* _Records excerpted from a collection_

● ● ● ● ● ● ●

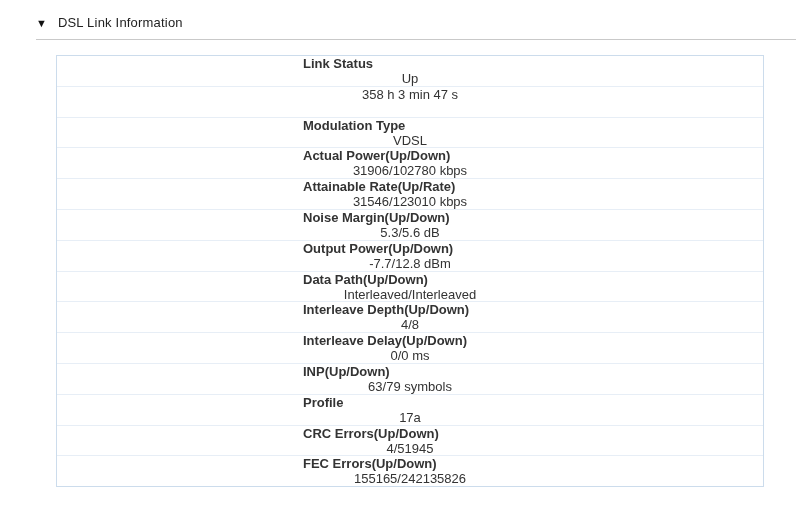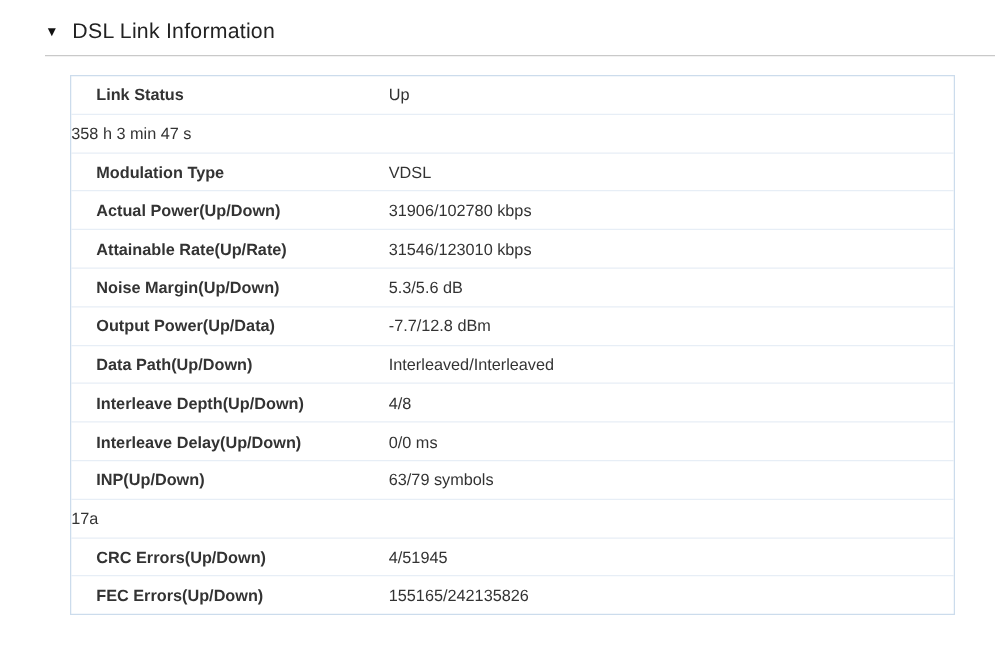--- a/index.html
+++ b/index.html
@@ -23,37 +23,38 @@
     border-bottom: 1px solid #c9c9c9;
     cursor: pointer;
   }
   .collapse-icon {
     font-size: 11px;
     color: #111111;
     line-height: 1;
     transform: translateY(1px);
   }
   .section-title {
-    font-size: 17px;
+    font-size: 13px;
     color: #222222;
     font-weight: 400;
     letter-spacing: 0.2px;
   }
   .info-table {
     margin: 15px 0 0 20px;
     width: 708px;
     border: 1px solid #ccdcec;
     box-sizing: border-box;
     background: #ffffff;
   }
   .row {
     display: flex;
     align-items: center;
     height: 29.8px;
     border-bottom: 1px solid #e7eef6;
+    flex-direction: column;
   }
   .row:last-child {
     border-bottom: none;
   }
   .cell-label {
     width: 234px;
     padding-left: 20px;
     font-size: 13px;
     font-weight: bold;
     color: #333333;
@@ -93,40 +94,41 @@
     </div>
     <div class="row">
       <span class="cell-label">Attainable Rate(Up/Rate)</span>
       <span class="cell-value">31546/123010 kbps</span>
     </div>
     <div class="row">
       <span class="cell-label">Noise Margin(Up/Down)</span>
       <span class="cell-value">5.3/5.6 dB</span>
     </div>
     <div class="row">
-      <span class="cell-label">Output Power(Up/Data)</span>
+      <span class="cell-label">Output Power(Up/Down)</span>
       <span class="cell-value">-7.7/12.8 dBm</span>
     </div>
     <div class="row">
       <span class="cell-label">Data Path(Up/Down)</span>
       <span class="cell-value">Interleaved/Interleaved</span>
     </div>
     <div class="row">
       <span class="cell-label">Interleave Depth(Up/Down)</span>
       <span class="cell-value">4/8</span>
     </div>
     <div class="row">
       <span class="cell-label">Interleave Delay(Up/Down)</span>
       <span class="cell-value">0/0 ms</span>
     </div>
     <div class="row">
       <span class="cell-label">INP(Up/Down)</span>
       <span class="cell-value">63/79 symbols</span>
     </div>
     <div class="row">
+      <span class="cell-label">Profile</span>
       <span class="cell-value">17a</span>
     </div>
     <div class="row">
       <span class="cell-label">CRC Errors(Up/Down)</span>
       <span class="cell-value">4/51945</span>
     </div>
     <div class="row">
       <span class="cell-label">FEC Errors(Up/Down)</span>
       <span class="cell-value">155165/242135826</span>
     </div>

● ● ● ● ● ● ●

* _GOAL OF THE EXERCISE_
Could you copy all of the entries above exactly, without the pictures?

* _SOLUTION TO THE PROBLEM_
--- a/index.html
+++ b/index.html
@@ -23,37 +23,38 @@
     border-bottom: 1px solid #c9c9c9;
     cursor: pointer;
   }
   .collapse-icon {
     font-size: 11px;
     color: #111111;
     line-height: 1;
     transform: translateY(1px);
   }
   .section-title {
-    font-size: 17px;
+    font-size: 13px;
     color: #222222;
     font-weight: 400;
     letter-spacing: 0.2px;
   }
   .info-table {
     margin: 15px 0 0 20px;
     width: 708px;
     border: 1px solid #ccdcec;
     box-sizing: border-box;
     background: #ffffff;
   }
   .row {
     display: flex;
     align-items: center;
     height: 29.8px;
     border-bottom: 1px solid #e7eef6;
+    flex-direction: column;
   }
   .row:last-child {
     border-bottom: none;
   }
   .cell-label {
     width: 234px;
     padding-left: 20px;
     font-size: 13px;
     font-weight: bold;
     color: #333333;
@@ -93,40 +94,41 @@
     </div>
     <div class="row">
       <span class="cell-label">Attainable Rate(Up/Rate)</span>
       <span class="cell-value">31546/123010 kbps</span>
     </div>
     <div class="row">
       <span class="cell-label">Noise Margin(Up/Down)</span>
       <span class="cell-value">5.3/5.6 dB</span>
     </div>
     <div class="row">
-      <span class="cell-label">Output Power(Up/Data)</span>
+      <span class="cell-label">Output Power(Up/Down)</span>
       <span class="cell-value">-7.7/12.8 dBm</span>
     </div>
     <div class="row">
       <span class="cell-label">Data Path(Up/Down)</span>
       <span class="cell-value">Interleaved/Interleaved</span>
     </div>
     <div class="row">
       <span class="cell-label">Interleave Depth(Up/Down)</span>
       <span class="cell-value">4/8</span>
     </div>
     <div class="row">
       <span class="cell-label">Interleave Delay(Up/Down)</span>
       <span class="cell-value">0/0 ms</span>
     </div>
     <div class="row">
       <span class="cell-label">INP(Up/Down)</span>
       <span class="cell-value">63/79 symbols</span>
     </div>
     <div class="row">
+      <span class="cell-label">Profile</span>
       <span class="cell-value">17a</span>
     </div>
     <div class="row">
       <span class="cell-label">CRC Errors(Up/Down)</span>
       <span class="cell-value">4/51945</span>
     </div>
     <div class="row">
       <span class="cell-label">FEC Errors(Up/Down)</span>
       <span class="cell-value">155165/242135826</span>
     </div>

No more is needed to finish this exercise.